Objectives: While extrinsic mechanisms of apoptosis in abdominal aortic aneurysms (AAAs) are recognized, this project hypothesizes that an intrinsic, mitochondrial-dependent, mechanism of apoptosis also contributes to experimental AAA formation.

Methods: Rat aortas were perfused with either saline or elastase (N = 5 per group) and harvested 7 days postperfusion. The aortas were placed in gluteraldehyde for subsequent transmission electron microscopy, Bouin's solution for TUNEL, or paraformaldehyde for immunohistochemical staining for caspase-9, caspase-3, and Bid.

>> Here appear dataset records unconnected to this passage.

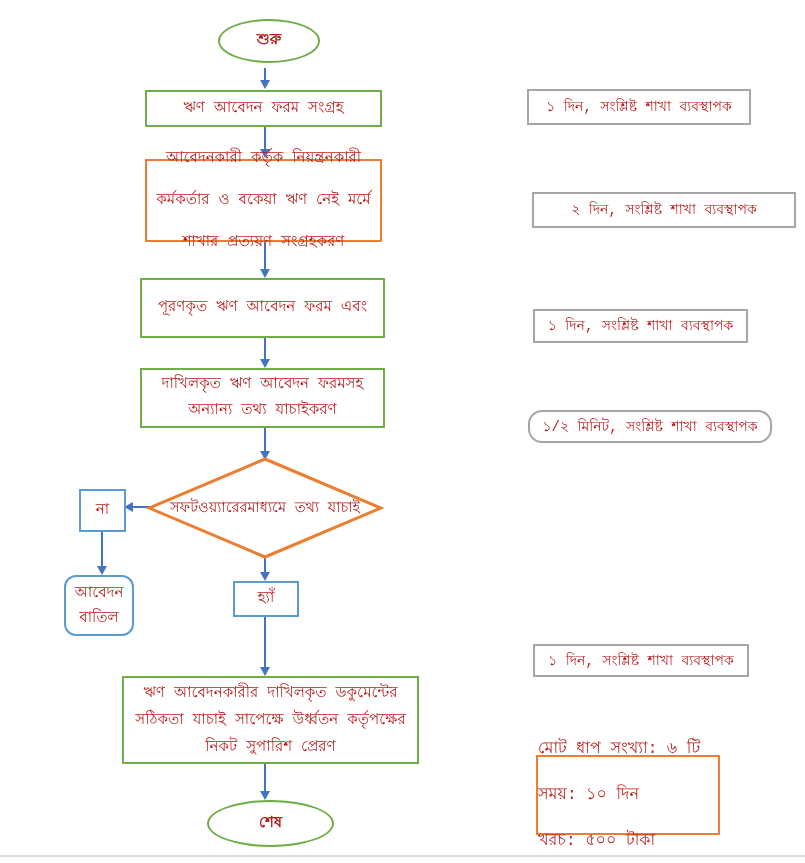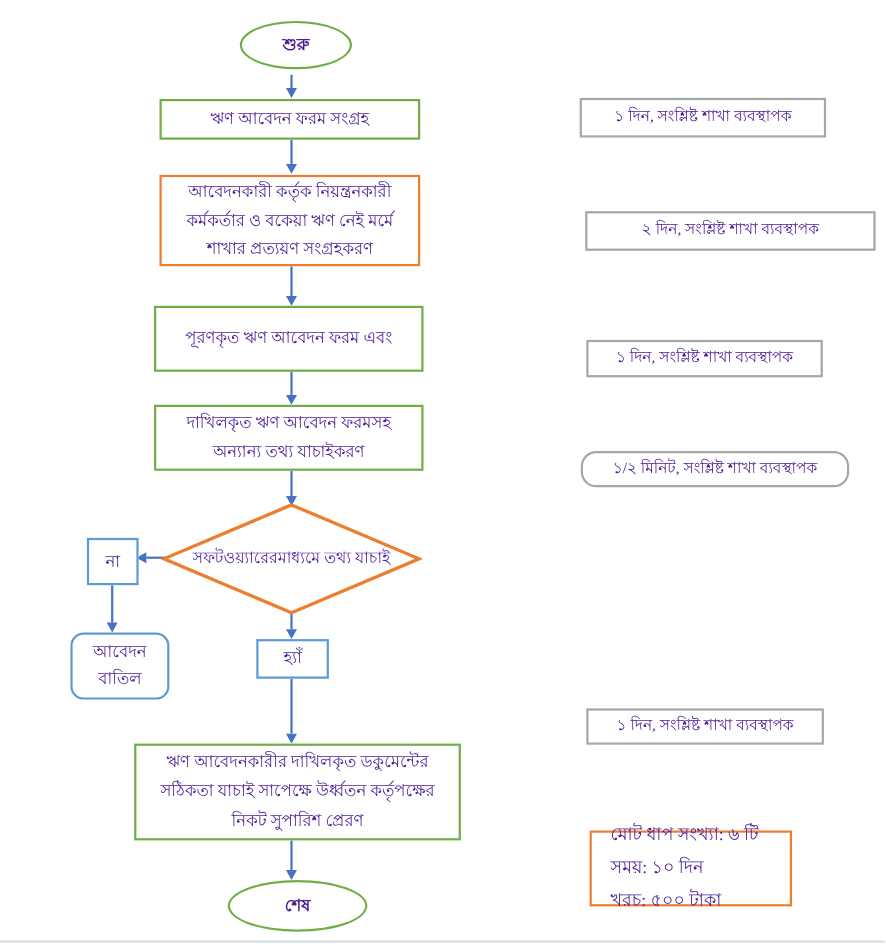--- a/index.html
+++ b/index.html
@@ -1,27 +1,27 @@
 <!DOCTYPE html>
 <html><head>
 <meta charset="utf-8">
 <style>
   html,body { margin:0; padding:0; background:#fff; }
   .canvas {
     position:relative; width:805px; height:863px; background:#ffffff;
-    font-family:Liberation Serif, serif; color:#4c1d95;
+    font-family:Liberation Mono, monospace; color:#b91c1c;
     overflow:hidden;
   }
   .shape {
     position:absolute; background:#fff; box-sizing:border-box;
     display:flex; flex-direction:column; align-items:center; justify-content:center;
     text-align:center; font-size:15px; line-height:26px;
   }
   .green  { border:2.5px solid #70AD47; }
-  .orange { border:2.5px solid #ED7D31; }
+  .orange { border:2.5px solid #ED7D31;gap:16px; }
   .blue   { border:2.5px solid #5B9BD5; }
   .gray   { border:2px   solid #A6A6A6; background:#fff; }
   .oval   { border-radius:50%; font-weight:bold; }
   .rounded{ border-radius:12px; }
   .note   { font-size:14px; line-height:24px; }
   .tl     { display:block; white-space:nowrap; }
 
   
   .arr-v { position:absolute; width:2px; background:#4472C4; }
   .arr-v::after {
@@ -37,32 +37,32 @@
   
   #start   { left:218px; top:19px;  width:102px; height:44px; }
   #step1   { left:145px; top:90px;  width:237px; height:37px; }
   #step2   { left:145px; top:159px; width:237px; height:83px; }
   #step3   { left:140px; top:278px; width:245px; height:60px; }
   #step4   { left:140px; top:368px; width:245px; height:60px; }
   #step5   { left:122px; top:676px; width:297px; height:88px; line-height:27px; }
   #end     { left:207px; top:800px; width:127px; height:47px; }
   #na      { left:79px;  top:489px; width:47px;  height:43px; }
   #yes     { left:233px; top:581px; width:66px;  height:36px; }
-  #reject  { left:64px;  top:575px; width:90px;  height:61px; line-height:25px; }
+  #reject  { left:64px;  top:575px; width:70px;  height:61px; line-height:25px; }
 
   #noteA   { left:527px; top:89px;  width:224px; height:36px; }
   #noteB   { left:527px; top:143px; width:224px; height:52px; }
   #noteC   { left:532px; top:192px; width:264px; height:36px;text-align:right; }
   #noteD   { left:533px; top:309px; width:215px; height:34px; }
   #noteE   { left:528px; top:410px; width:244px; height:33px;border-radius:14px; }
   #noteF   { left:533px; top:644px; width:216px; height:33px; }
 
   #summary {
-    left:536px; top:755px; width:184px; height:69px;
-    align-items:flex-start; text-align:left; padding:6px 17px;
+    left:536px; top:755px; width:184px; height:80px;
+    align-items:flex-start; text-align:left; padding:6px 0;
     font-size:16px; line-height:30px;
   }
 
   .diamond-wrap { position:absolute; left:146px; top:456px; width:238px; height:104px; }
   .diamond-wrap svg { position:absolute; left:0; top:0; }
   .diamond-text {
     position:absolute; left:0; top:0; width:238px; height:104px;
     display:flex; flex-direction:row; align-items:center; justify-content:center;
     text-align:center; font-size:14.5px; line-height:23px;
   }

Results: Abdominal aortic diameters increased 168 +/- 25% (mean +/- SEM) after elastase perfusion. compared with 30 +/- 5% after saline perfusion (P < .001). Apoptosis of aortic smooth muscle cells, macrophages, and neutrophils was evidenced by transmission electron microscopy and TUNEL in the elastase-perfused aneurysmal aortas. Quantitative analysis of the apoptotic cells revealed a significant (P < .01) increase in the number of total apoptotic cells in the elastase-perfused aortas (12 +/- 3 cells per high-power field), compared with that of saline-infused controls (1.3 +/- 0.2). Caspase-9, the key initiator in the mitochondrial-dependent apoptotic pathway, stained positively in only elastase-perfused aortas. Bid staining was not detected in either the elastase-perfused aortas or the saline controls.

Conclusions: Apoptosis is evident in multiple cell lines in elastase-perfused aneurysmal aortas, but rarely observed in control aortas. Caspase-9, the key initiator of intrinsic apoptosis, was documented only in elastase-perfused aortas. These results suggest that mitochondrial-dependent apoptosis is associated with abdominal aortic aneurysm formation.